User interface change data:
- Opening Delimiter -
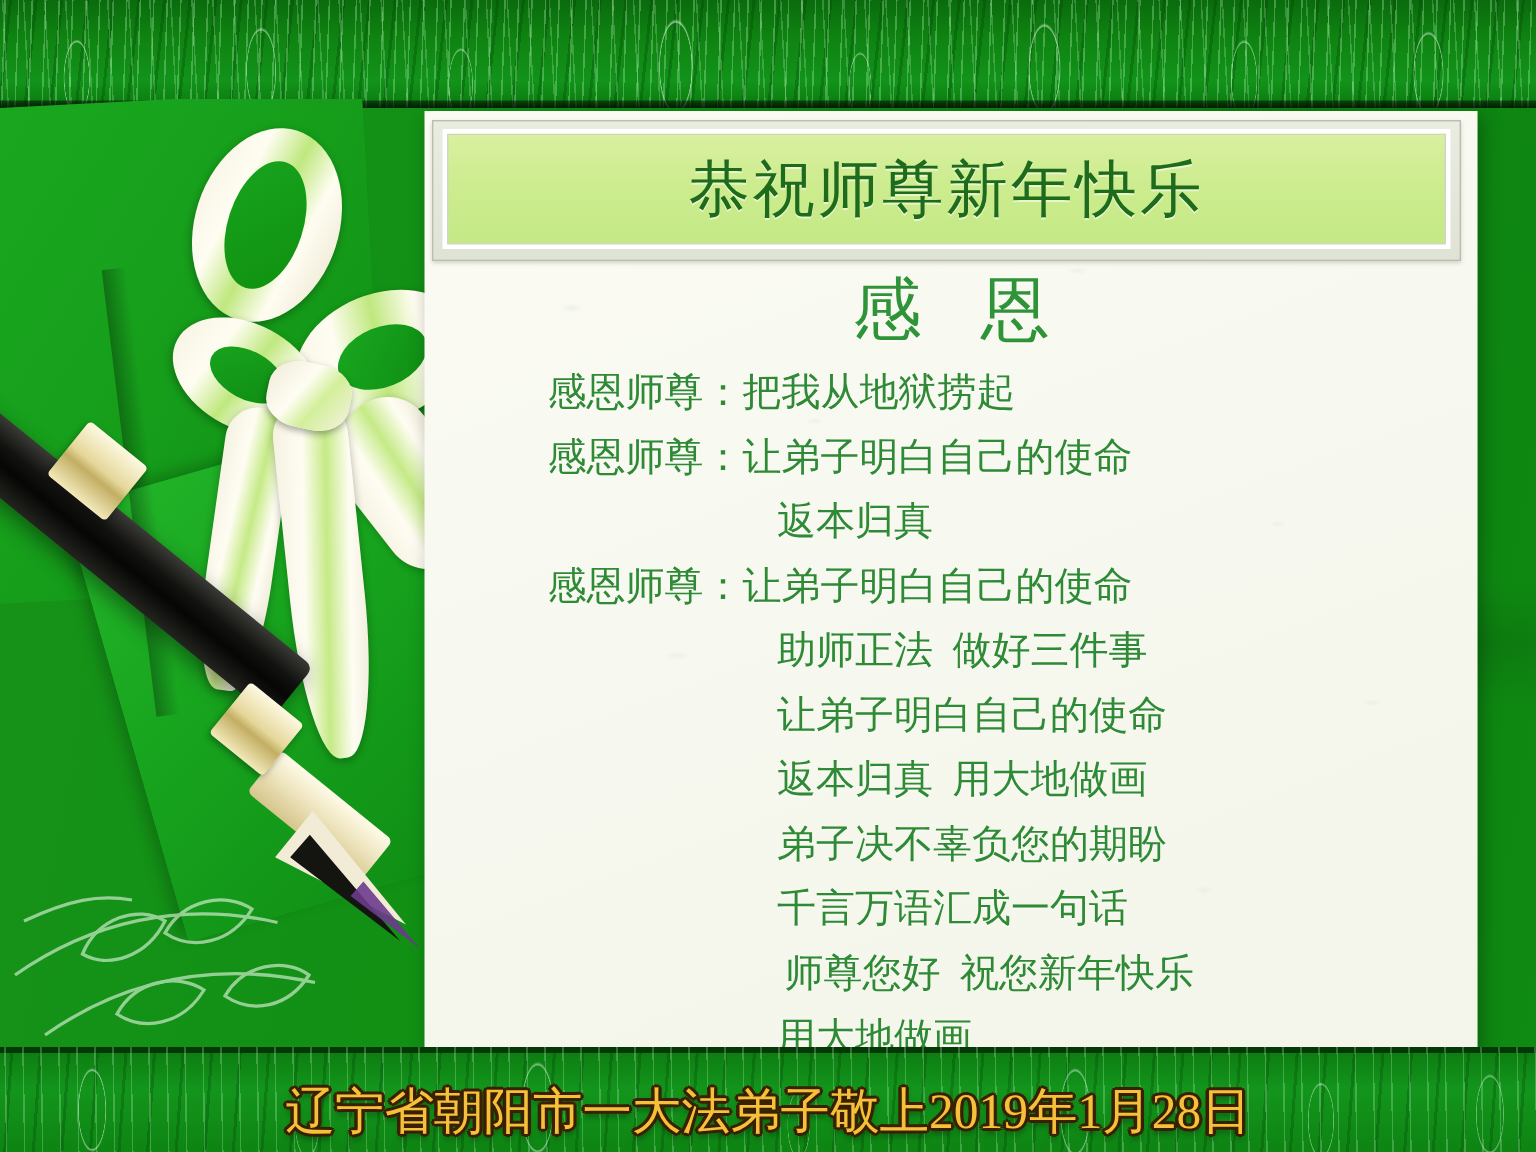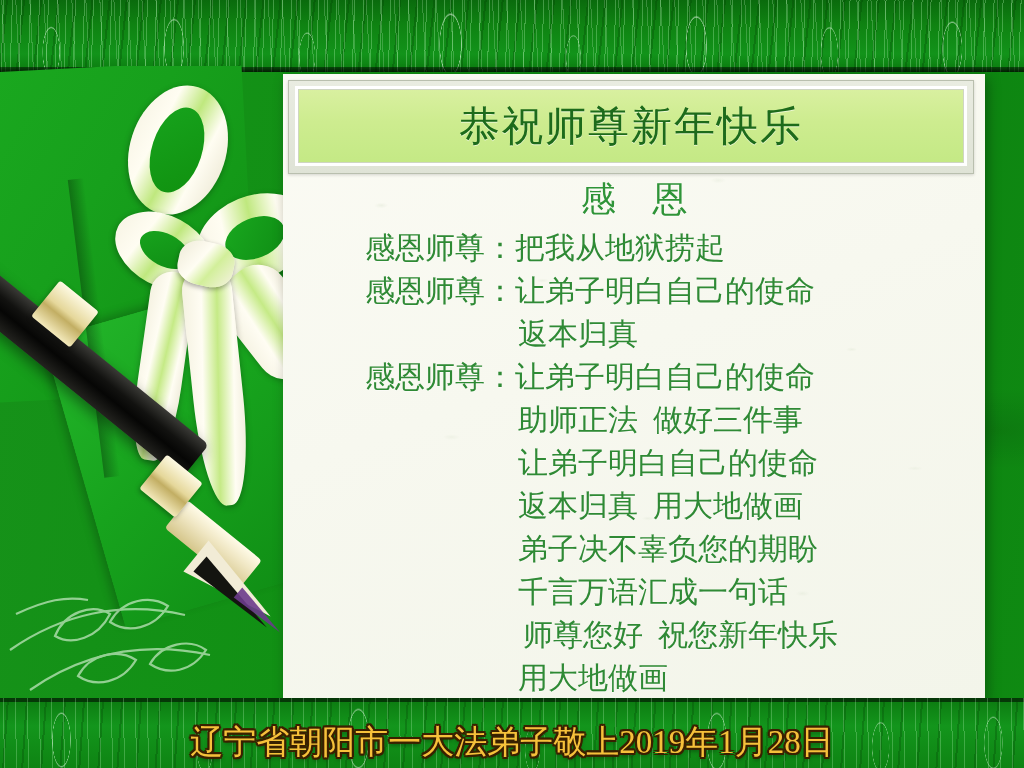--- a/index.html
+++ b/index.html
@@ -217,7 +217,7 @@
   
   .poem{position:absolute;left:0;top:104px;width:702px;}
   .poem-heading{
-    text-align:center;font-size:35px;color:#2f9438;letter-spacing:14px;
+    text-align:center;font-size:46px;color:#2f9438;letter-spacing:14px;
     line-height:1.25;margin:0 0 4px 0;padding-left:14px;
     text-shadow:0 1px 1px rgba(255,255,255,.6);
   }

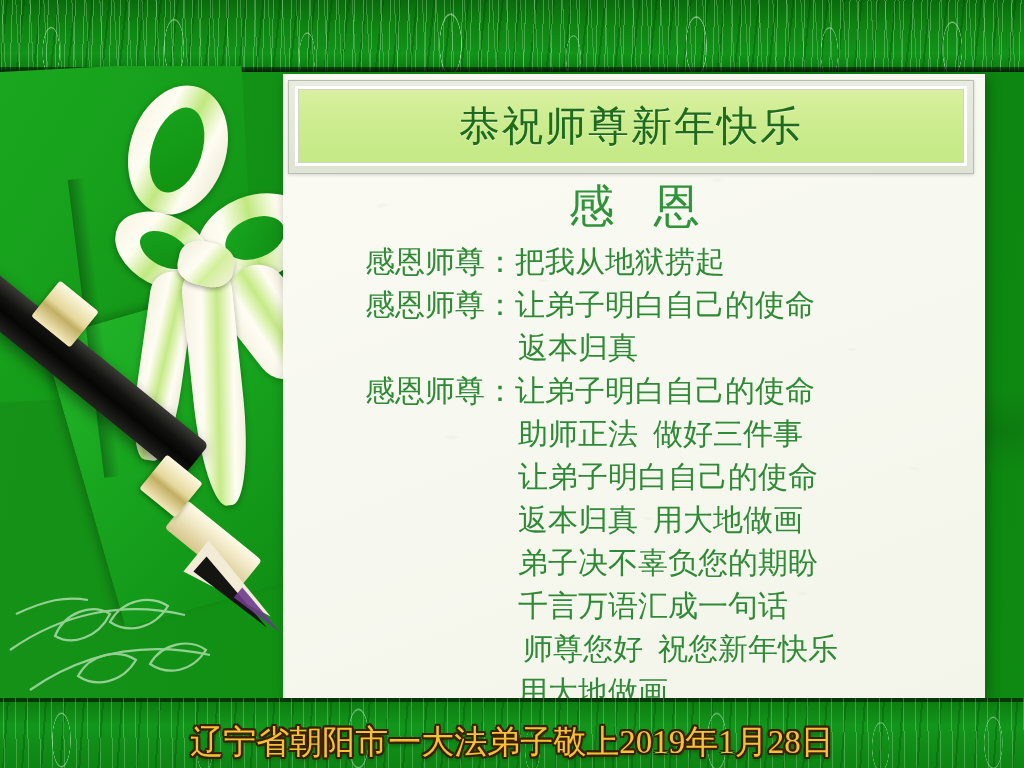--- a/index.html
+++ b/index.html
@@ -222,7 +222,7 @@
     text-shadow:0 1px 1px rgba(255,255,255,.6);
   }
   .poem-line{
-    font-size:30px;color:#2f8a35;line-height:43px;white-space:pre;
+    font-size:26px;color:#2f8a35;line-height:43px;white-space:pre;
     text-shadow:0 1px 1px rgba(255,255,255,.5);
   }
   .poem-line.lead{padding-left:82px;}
- Closing Delimiter -
== WHAT YOU ARE ASKED TO DO ==
Apart from the pictures, every line of the data above should be given again exactly.

== WRITTEN REPLY ==
--- a/index.html
+++ b/index.html
@@ -217,7 +217,7 @@
   
   .poem{position:absolute;left:0;top:104px;width:702px;}
   .poem-heading{
-    text-align:center;font-size:35px;color:#2f9438;letter-spacing:14px;
+    text-align:center;font-size:46px;color:#2f9438;letter-spacing:14px;
     line-height:1.25;margin:0 0 4px 0;padding-left:14px;
     text-shadow:0 1px 1px rgba(255,255,255,.6);
   }

--- a/index.html
+++ b/index.html
@@ -222,7 +222,7 @@
     text-shadow:0 1px 1px rgba(255,255,255,.6);
   }
   .poem-line{
-    font-size:30px;color:#2f8a35;line-height:43px;white-space:pre;
+    font-size:26px;color:#2f8a35;line-height:43px;white-space:pre;
     text-shadow:0 1px 1px rgba(255,255,255,.5);
   }
   .poem-line.lead{padding-left:82px;}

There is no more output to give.